You can find out more information about average temperatures for your state and city here.

Want to know a secret? These kinds of deaths are preventable. We’ll tell you how.

5 Ways to Prevent Heatstroke

#1 – ACT

  • AAvoid leaving a child alone in a vehicle for any amount of time
  • C – Create a reminder of the child’s presence in a vehicle. Leave something like a child’s toy in the front seat as a reminder. There are also apps available to create a reminder such as Kars4Kids or Baby on Board. Both these apps work using a car’s Bluetooth.
  • T – Take action when witnessing a child left in a car. Many states have Good Samaritan Laws in place that would protect people from damaging a car to rescue an ailing child.

#2 – Always Check the Car Interior before Locking and Leaving

Getting into the habit of always checking your vehicle before locking it will help protect children. Even when a parent knows their child is not in the car, they should continue checking before locking just for that one in a thousand time when their child may be in the car.

Many manufacturers now include the rear seat reminder feature in their vehicles.

#3 – Don’t Let Vehicles Be Play Places

Children should not be allowed to play in cars.
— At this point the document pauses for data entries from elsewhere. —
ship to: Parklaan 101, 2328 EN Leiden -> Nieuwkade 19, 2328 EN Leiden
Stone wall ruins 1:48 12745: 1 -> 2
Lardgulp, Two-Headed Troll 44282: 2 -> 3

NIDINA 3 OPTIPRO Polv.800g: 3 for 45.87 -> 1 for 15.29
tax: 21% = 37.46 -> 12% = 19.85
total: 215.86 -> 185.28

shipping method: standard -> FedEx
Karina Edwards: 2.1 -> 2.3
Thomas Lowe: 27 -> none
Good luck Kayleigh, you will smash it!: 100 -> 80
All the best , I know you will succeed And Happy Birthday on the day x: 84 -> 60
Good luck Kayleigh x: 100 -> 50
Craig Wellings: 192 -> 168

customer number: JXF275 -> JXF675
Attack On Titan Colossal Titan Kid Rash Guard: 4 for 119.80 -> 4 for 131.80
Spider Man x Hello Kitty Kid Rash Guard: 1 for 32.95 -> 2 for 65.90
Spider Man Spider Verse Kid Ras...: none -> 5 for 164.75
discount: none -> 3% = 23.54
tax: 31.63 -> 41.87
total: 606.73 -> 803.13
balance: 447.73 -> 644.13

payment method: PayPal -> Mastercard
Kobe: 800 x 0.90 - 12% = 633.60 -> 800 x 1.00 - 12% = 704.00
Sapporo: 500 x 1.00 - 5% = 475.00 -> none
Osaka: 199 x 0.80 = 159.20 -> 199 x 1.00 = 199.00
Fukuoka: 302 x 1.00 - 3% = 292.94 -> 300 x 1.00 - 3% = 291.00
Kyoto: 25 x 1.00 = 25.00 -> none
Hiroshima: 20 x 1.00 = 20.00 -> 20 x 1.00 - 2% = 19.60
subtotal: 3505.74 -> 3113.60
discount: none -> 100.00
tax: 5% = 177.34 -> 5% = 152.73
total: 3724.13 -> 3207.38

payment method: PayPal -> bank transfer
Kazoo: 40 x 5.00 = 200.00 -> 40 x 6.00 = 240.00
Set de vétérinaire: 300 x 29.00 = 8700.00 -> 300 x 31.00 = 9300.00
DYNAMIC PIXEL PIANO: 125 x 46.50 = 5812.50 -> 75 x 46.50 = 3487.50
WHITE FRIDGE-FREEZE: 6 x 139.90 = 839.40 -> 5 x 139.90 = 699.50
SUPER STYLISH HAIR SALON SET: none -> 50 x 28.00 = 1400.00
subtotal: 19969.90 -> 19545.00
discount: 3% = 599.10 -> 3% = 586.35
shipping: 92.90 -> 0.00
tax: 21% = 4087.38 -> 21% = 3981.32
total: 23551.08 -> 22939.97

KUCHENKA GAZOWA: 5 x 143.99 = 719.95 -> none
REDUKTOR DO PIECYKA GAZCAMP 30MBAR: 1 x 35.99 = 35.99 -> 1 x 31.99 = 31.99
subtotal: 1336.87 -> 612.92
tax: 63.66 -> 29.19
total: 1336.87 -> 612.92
They can develop heat exhaustion or heatstroke just as easily while letting themselves in the car to play as they can when being left in the car by an adult.

#4 – Be Extra Alert When out of Routine

Caregivers must be consciously more careful when they are out of a routine, as that’s when the stressors of different circumstances can overtake careful thinking.

#5 – Have a Communication Plan with other Caregivers

A developed plan of having caregivers such as daycare providers call parents if the child doesn’t show up when scheduled can provide a great security net in case a child is forgotten in a car.

Prevention is critical and by following these simple steps, parents and caregivers can avoid that one in a thousand chance that they forget and leave a child in a hot car.

Even as the temperatures cool down this fall, caregivers should make the above tips become habits so that the next time the temperatures rise, they’ll already have a safety net in place to prevent the little ones in their care from suffering heatstroke.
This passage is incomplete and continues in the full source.